**Directions for this task**
What follows is a set of entries. Give them again exactly, without the pictures.

* * * * * * *

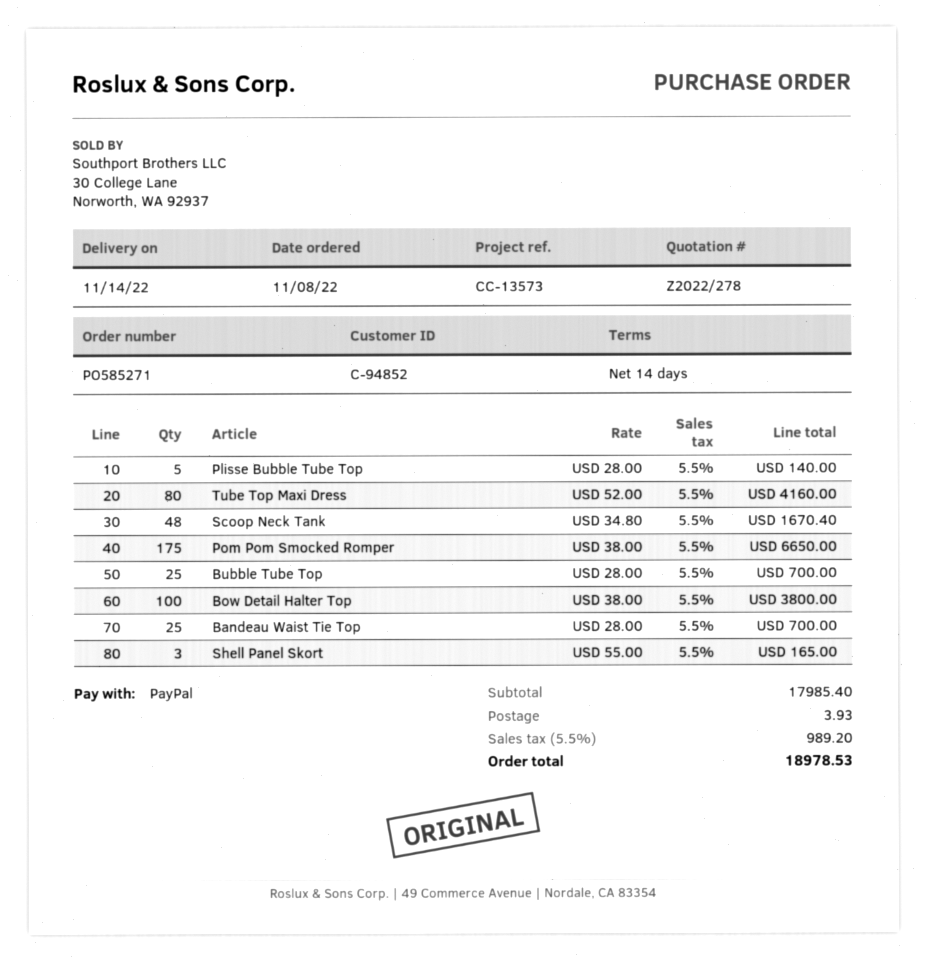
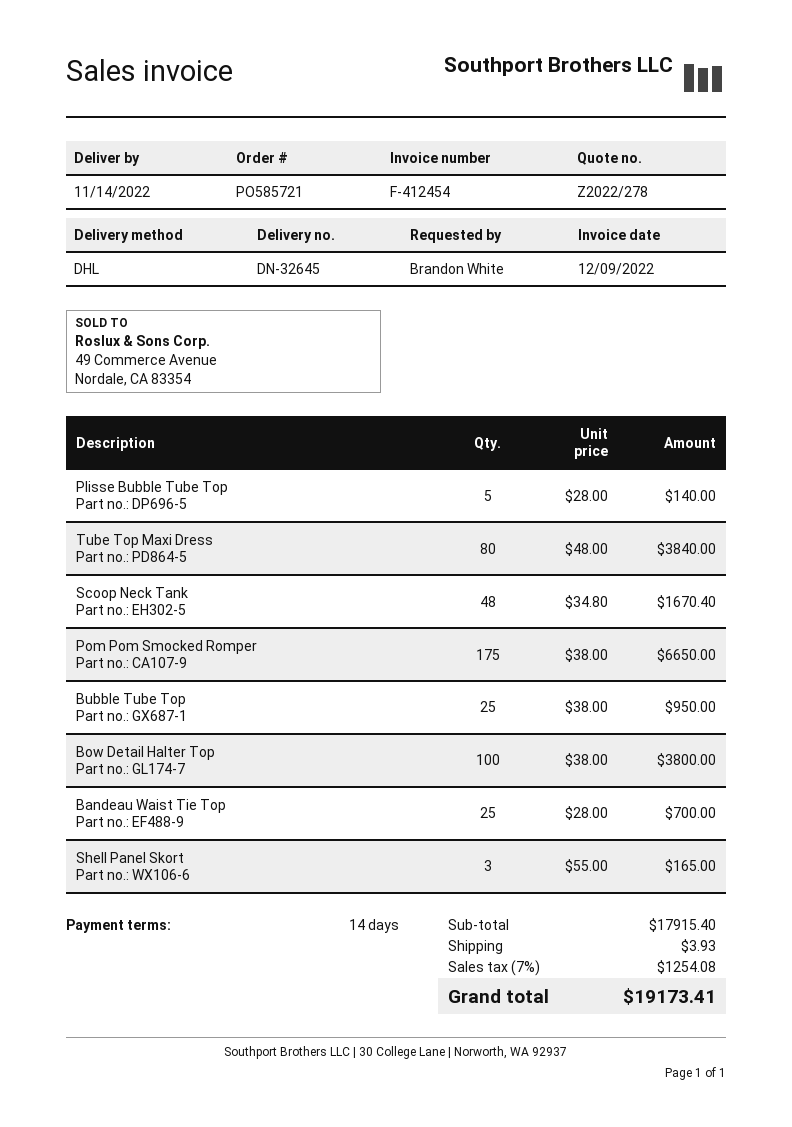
order number: PO585271 -> PO585721
Tube Top Maxi Dress: 80 x 52.00 = 4160.00 -> 80 x 48.00 = 3840.00
Bubble Tube Top: 25 x 28.00 = 700.00 -> 25 x 38.00 = 950.00
subtotal: 17985.40 -> 17915.40
tax: 5.5% = 989.20 -> 7% = 1254.08
total: 18978.53 -> 19173.41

* * * * * * *

**Task response**
order number: PO585271 -> PO585721
Tube Top Maxi Dress: 80 x 52.00 = 4160.00 -> 80 x 48.00 = 3840.00
Bubble Tube Top: 25 x 28.00 = 700.00 -> 25 x 38.00 = 950.00
subtotal: 17985.40 -> 17915.40
tax: 5.5% = 989.20 -> 7% = 1254.08
total: 18978.53 -> 19173.41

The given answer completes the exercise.